Salle de shoot à Bordeaux : retour sur un échec

/ le 28 novembre 2013
Salle de shoot à Bordeaux : l'impossible débat
Comme Paris et Marseille, Bordeaux fai(sai)t partie des villes test envisagées pour l'expérimentation de salles d'injection contrôlée, projets gélés par le Conseil d’État. Si la mairie n'est pas contre, le concept de salles de shoot rebute certains riverains de la belle endormie.


Cyrielle Bedu est étudiante à l'Institut de Journalisme de Bordeaux Aquitaine. Elle s'est penchée sur le débat épineux des salles de shoot dans la capitale du vin :

 

En rendant un avis négatif à quelques mois des municipales, le Conseil d'Etat avait laissé les militants associatifs perplexes. Le mois dernier les sages du Palais Royal recommandaient d'"inscrire le dispositif dans la loi" avant de lancer l'expérimentation des salles de shoot (le Mouv' vous en parlait ici)

A Bordeaux, deux projets étaient sur les rails. Le CEID (Comité d'Etude et d'Information sur la Drogue) envisageait une structure mobile, un bus qui irait au devant des toxicomanes. L'autre projet, porté par la Case, une association d'aide aux toxicomanes, à fait couler beaucoup d'encre.

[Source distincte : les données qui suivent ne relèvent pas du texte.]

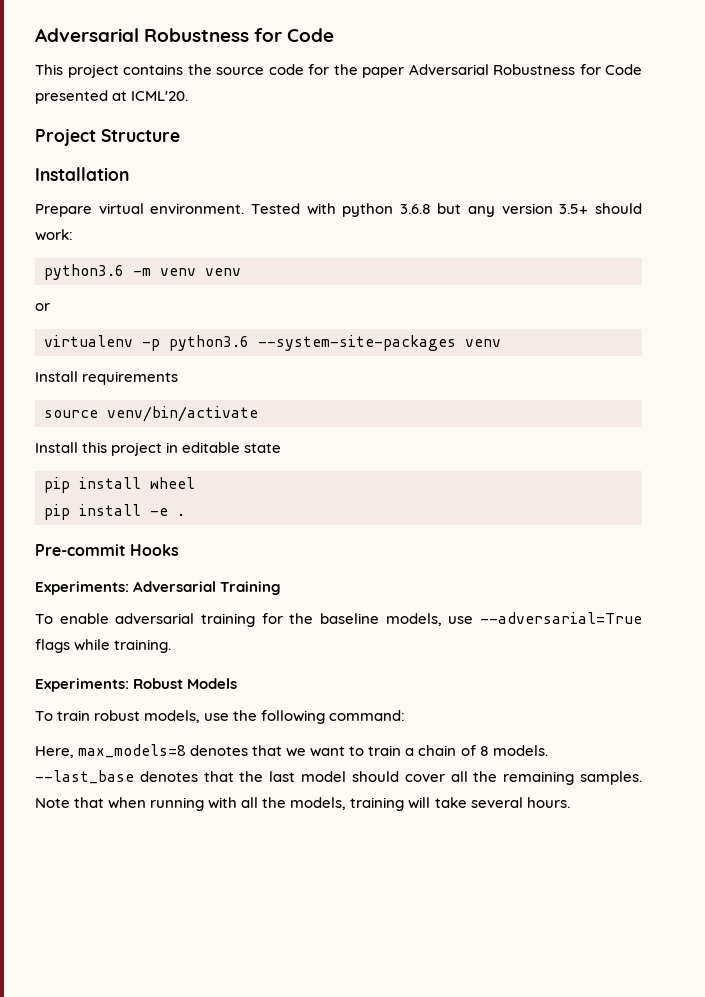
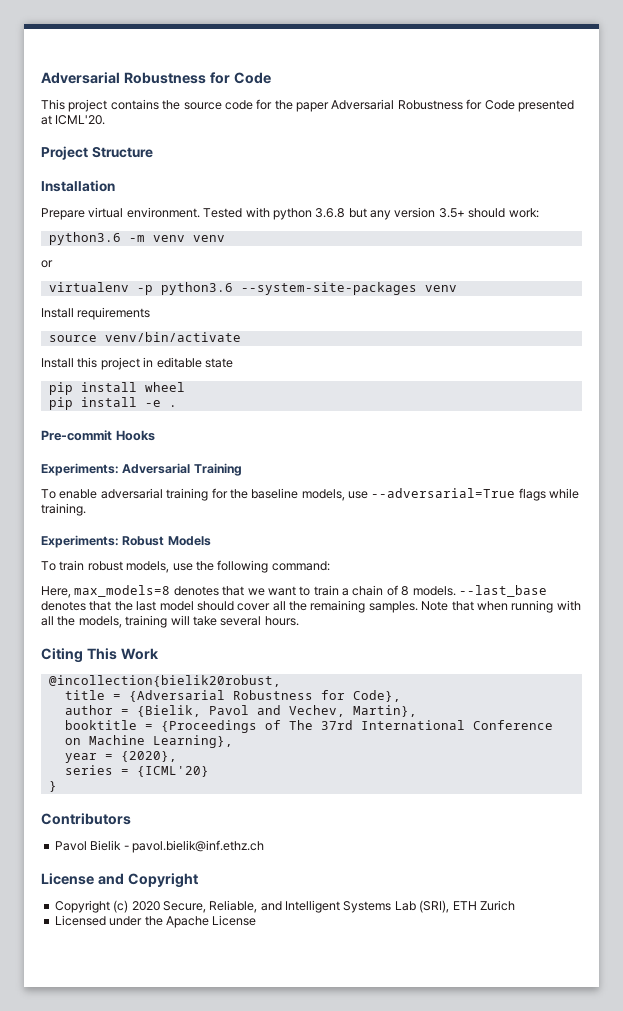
(570, 802) none -> [41,648,159,663] [48,675,281,687] [64,690,401,702] [64,705,417,717] [64,720,553,733] [64,735,233,748] [64,751,177,763] [64,765,209,777] [48,781,57,792] [41,813,131,825] [54,840,264,853] [41,873,198,888] [54,900,515,913] [54,915,257,928] // Citing This Work // @incollection{bielik20robust, // title = {Adversarial Robustness for Code}, // author = {Bielik, Pavol and Vechev, Martin}, // booktitle = {Proceedings of The 37rd International Conference on Machine Learning}, // year = {2020}, // series = {ICML'20} // } // Contributors // Pavol Bielik - pavol.bielik@inf.ethz.ch // License and Copyright // Copyright (c) 2020 Secure, Reliable, and Intelligent Systems Lab (SRI), ETH Zurich // Licensed under the Apache License

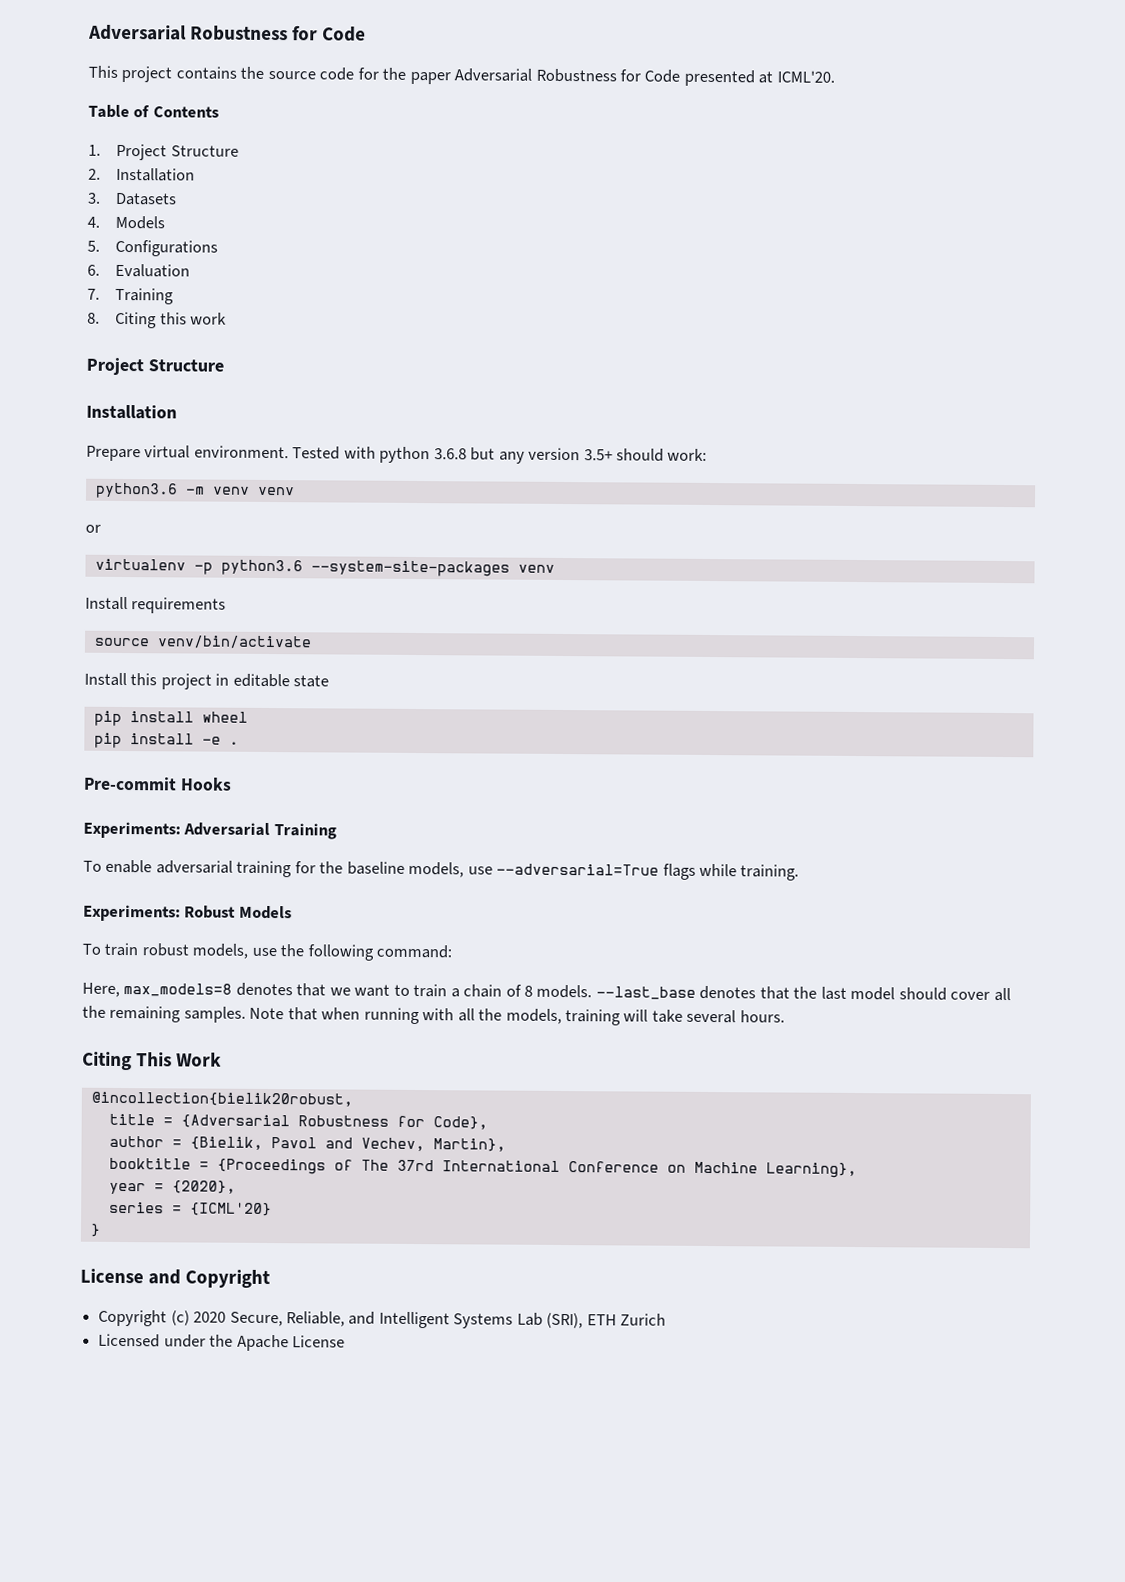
(106, 120) none -> [88,104,219,119] [88,143,239,161] [88,167,196,182] [87,192,178,206] [87,215,166,230] [87,239,219,257] [87,263,191,278] [87,287,175,305] [87,311,227,329] // Table of Contents // 1. Project Structure // 2. Installation // 3. Datasets // 4. Models // 5. Configurations // 6. Evaluation // 7. Training // 8. Citing this work
[41,813,131,825] [54,840,264,853] // Contributors // Pavol Bielik - pavol.bielik@inf.ethz.ch -> (101, 1230) none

Locaux de la Case rue St James à Bordeaux / DR

Installée dans le quartier Victor Hugo, en plein centre ville, La Case espérait accueillir dans ses locaux cette salle d'injection contrôlée. Problème, les locaux sont à proximité immédiate d'un lycée et d'une cité universitaire. Inimaginable qu'une salle de shoot s'y installe selon Stéphane Pusateri, président de l'Association des Riverains de Bordeaux.

On ne peut pas admettre qu'une telle structure s'installe à quelques mètres d'une population universitaire et scolaire aussi importante. Ce serait un endroit qui attirerait du traffic et un nombre de drogués importants. Ce n'est pas que nous ne voulons pas d'une salle de shoot à Bordeaux. Simplement, Bordeaux n'en a pas besoin.


Stéphane Pusateri / DR
  

Car sur les rives de la Garonne, pas de "scène ouverte", pas de consommation de drogue dans les lieux publics. Les usagers sont des "invisibles", ils consomment essentiellement dans des squats. D'où l'interêt d'aller à leur rencontre, comme le soutien le CEID, qui porte le projet de salle de shoot mobile.

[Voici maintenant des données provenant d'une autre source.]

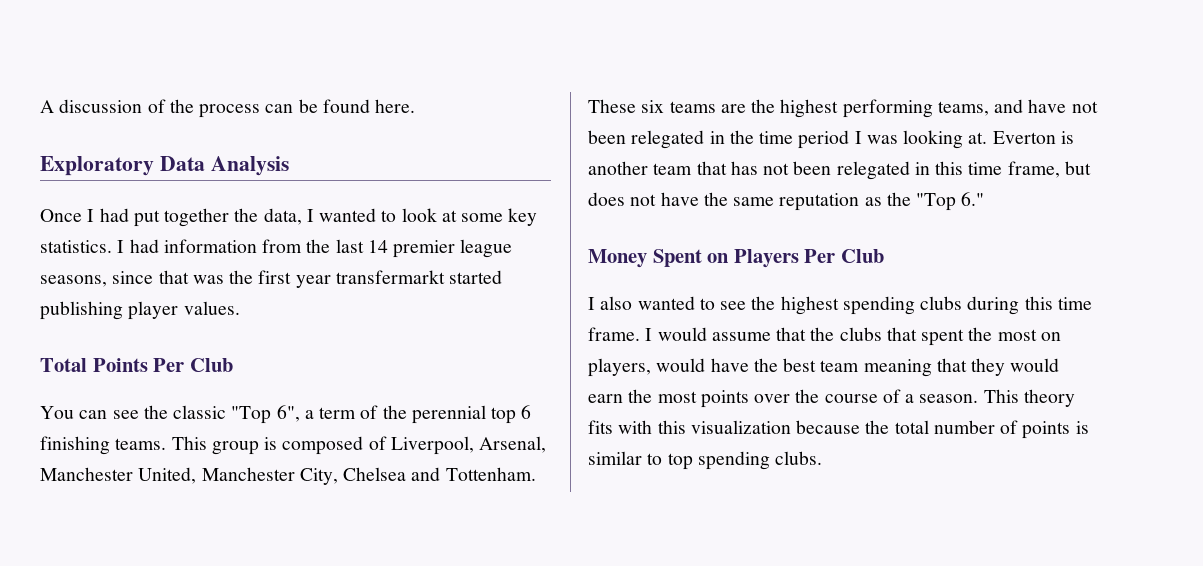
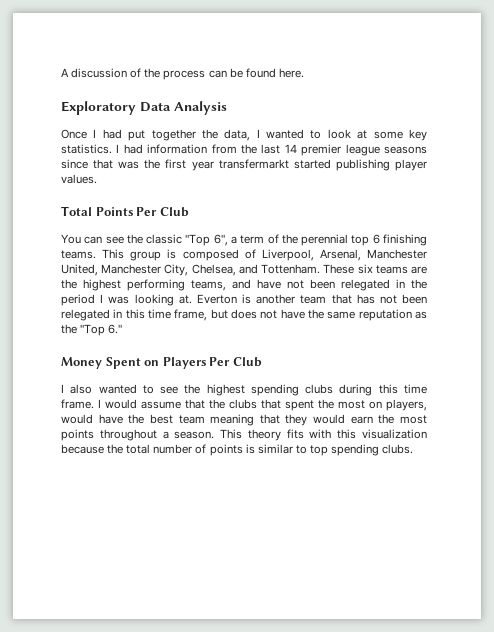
[40,275,107,287] seasons, -> [384,146,427,154] seasons
[343,467,407,481] Chelsea -> [191,264,236,276] Chelsea,
[759,131,794,144] time -> (427, 284) none
[754,389,901,403] over the course of -> [99,429,157,441] throughout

Du côté des instances municipales, le maire de Bordeaux Alain Juppé s'était montré plutôt ouvert à la discussion, avant que le calendrier soit gelé par l'avis négatif du Conseil d'Etat. Aujourd'hui, toujours pas de salle de shoot à Bordeaux, mais la Case distribue des seringues neuves dans ses locaux. Sans que le voisinage s'en émeuve.

Reportage pour le Mouv' signé Cyrielle Bedu.